Sharing visions, transforming neighborhoods
ReImagine North of Main summit puts focus on community action
By Anna Burgess, firstname.lastname@example.org
Updated: 04/01/2016 08:35:17 AM EDT
FITCHBURG -- At the ReImagine North of Main second annual summit on Thursday, guest speaker Angela Ankoma described how she helped make a vision for her neighborhood -- a vision of clean, safe parks, diverse, healthy food options, and new housing units -- a reality.
Though Ankoma lives in Providence, her neighborhood and its transformation has many parallels to the North of Main Street neighborhood in Fitchburg.
"We really worked together to make the vision a reality," she said of her neighbors. "We knew community members were passionate, and if we pulled our efforts together, we'd be able to do it."
Since the revitalization of her neighborhood, Ankoma said, "people have been coming out and connecting with each other more."
Though the work isn't done in her community, it is getting easier to make change now that the change has begun, she said.
The ReImagine North of Main summit, which took place from 6 to 8 p.m. at the Fitchburg Senior Center, focused on getting North of Main residents involved in their neighborhood the way Ankoma got involved in hers three years ago.
Because ReImagine NOM is a project dedicated to revitalizing a particular neighborhood, Project Coordinator Tom Skwierawski and Project Director Tricia Pistone said that getting neighborhood residents involved is very important to them.
The first part of the summit Thursday was devoted to letting residents eat, talk to each other, and gather knowledge from the information tables focused on different types of community engagement.
They were able to talk with ReImagine NOM community partners about ways to "build yourself," "build your neighborhood," "build your city," and "build our future."

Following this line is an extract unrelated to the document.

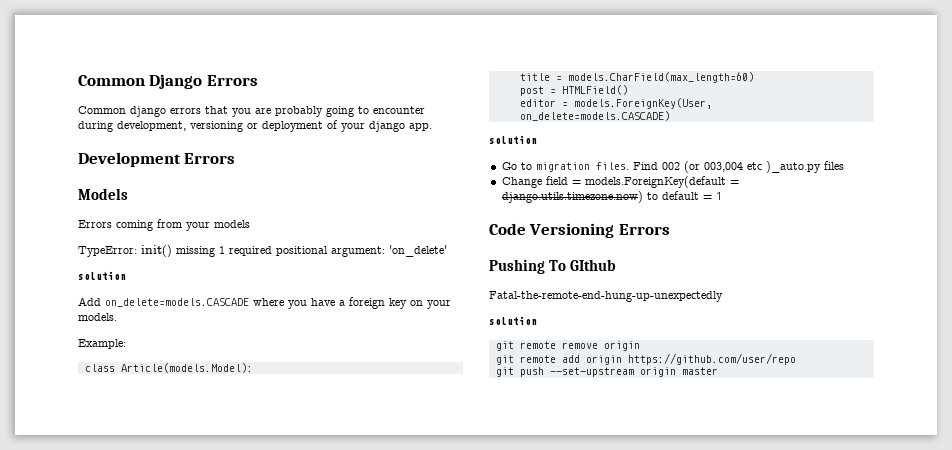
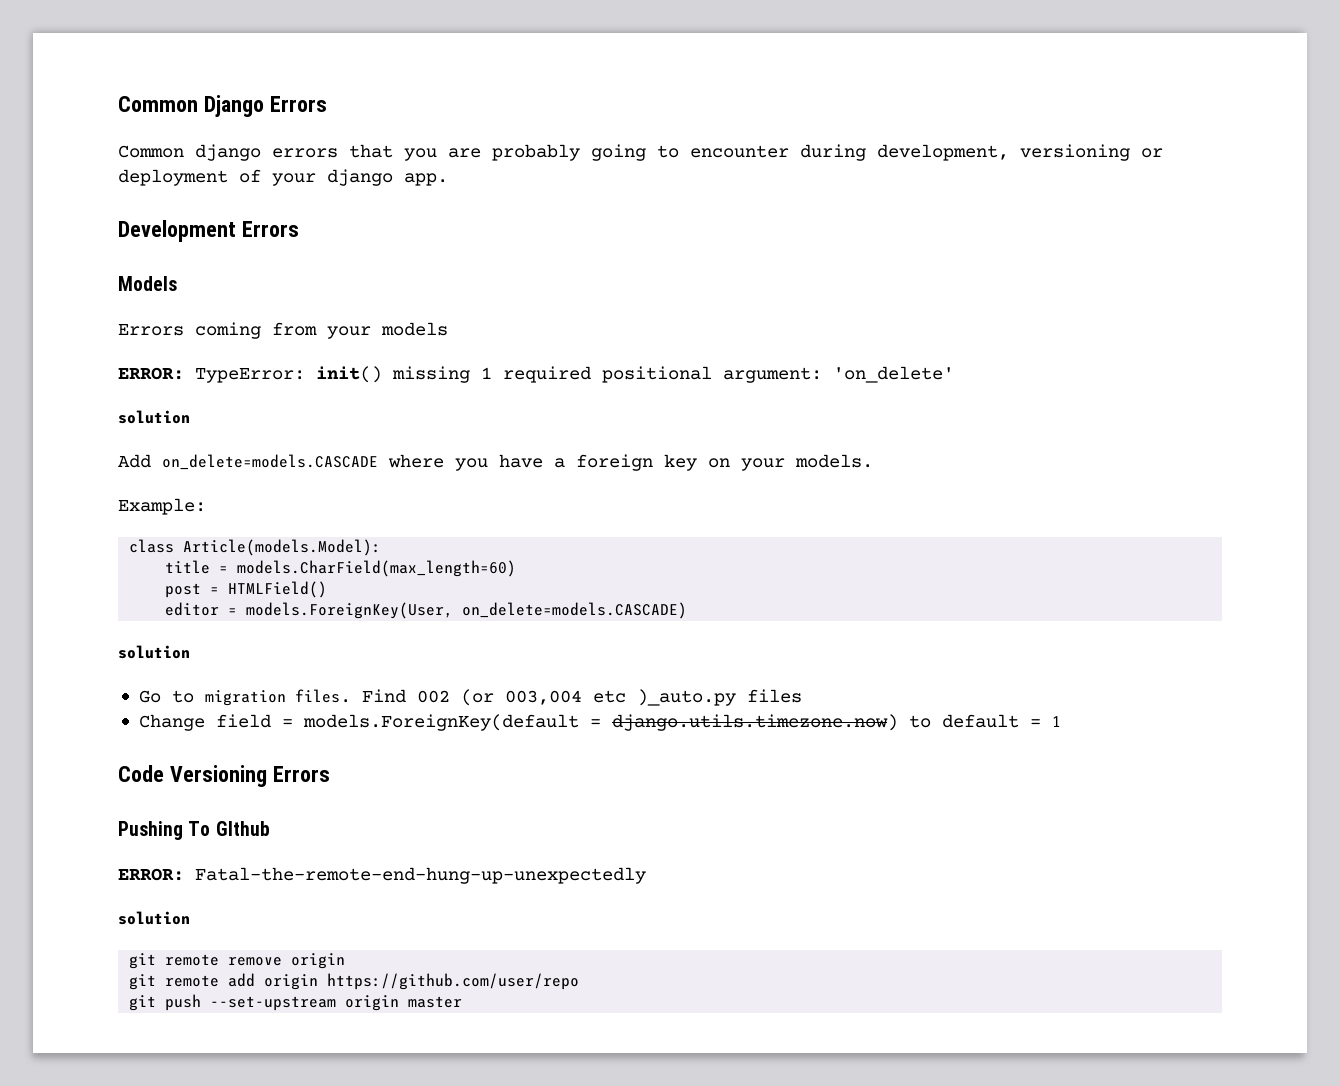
(250, 224) none -> [118,367,184,380] ERROR:
(616, 265) none -> [118,868,184,881] ERROR:

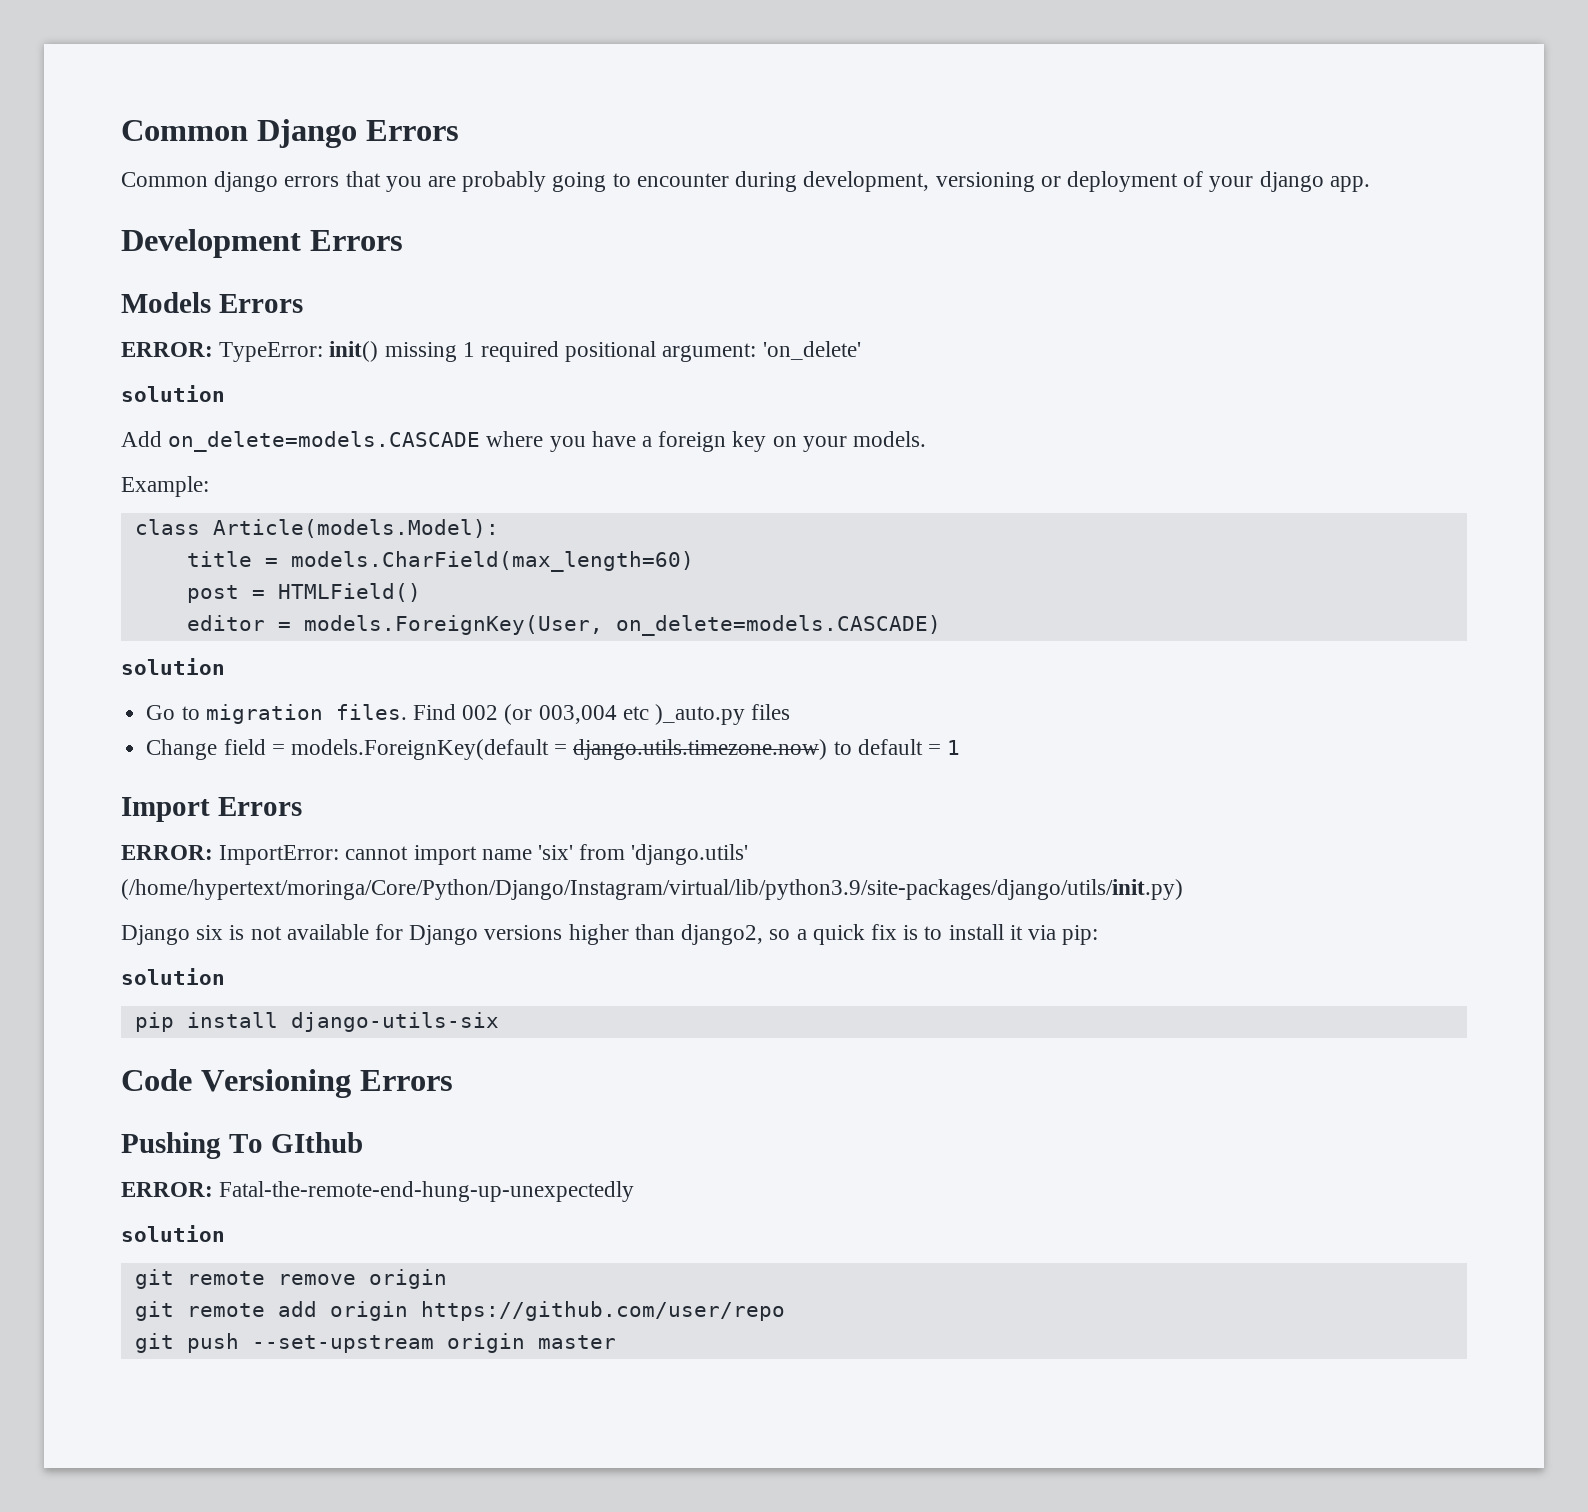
[118,322,448,339] // Errors coming from your models -> [218,294,303,313] Errors
(1061, 721) none -> [121,797,302,822] [121,844,749,865] [121,879,1183,900] [121,924,1099,945] [121,968,225,985] [134,1012,499,1032] // Import Errors // ERROR: ImportError: cannot import name 'six' from 'django.utils' (/home/hypertext/moringa/Core/Python/Django/Instagram/virtual/lib/python3.9/site-packages/django/utils/init.py) // Django six is not available for Django versions higher than django2, so a quick fix is to install it via pip: // solution // pip install django-utils-six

Crossroads Community Church member Maria Aponte, who had attended the Community Leadership Institute in Kentucky with Skwierawski, Pistone, and several other ReImagine NOM partners, explained how she was inspired last year to become more of a community leader.
"The (institute) just taught me more things about getting involved in the community," Aponte said. "It woke something up in me, and since then, I've gone to more community events and tried to meet people."
People like Aponte came to the summit Thursday to encourage others to get involved.
During his speech at the event, ReImagine NOM Advisory Board member Marc Dohan told residents, "we believe in you."
"We believe in residents and stakeholders," Dohan said. "We believe the best ideas come from people in the community."
On the other hand, Mayor Stephen DiNatale said to residents that if they get involved, "you're showing me and your neighbors and your friends that you believe in Fitchburg, and you support improving our city's neighborhoods."
"I hope you leave this meeting thinking you can help to make a difference," he said.
The last portion of the event encouraged residents to pick from several discussion topics and have proactive conversations with one another around these topics.
One group talked about plans for the Porch Fest in May, another discussed ways to get residents more involved in city government, and a third focused on the upcoming neighborhood cleanup.
Janet Gordon, who has lived in the North of Main neighborhood for 22 years, was interested in the last topic.
"Sometimes when a neighborhood is really rundown, bad things can happen there, but if you go to an upper-class neighborhood, you don't see that type of stuff," Gordon said. "If we can clean things up, we can make a good impression."
"That's something I could help to do," she added.
Ankoma, during her speech, encouraged everyone to get involved in improving their community, even if in a small way.
"Oftentimes, we're waiting for someone else to come and change things, for superheroes, for the next Martin Luther King," she said. "But we're the ones we're waiting for. It's us."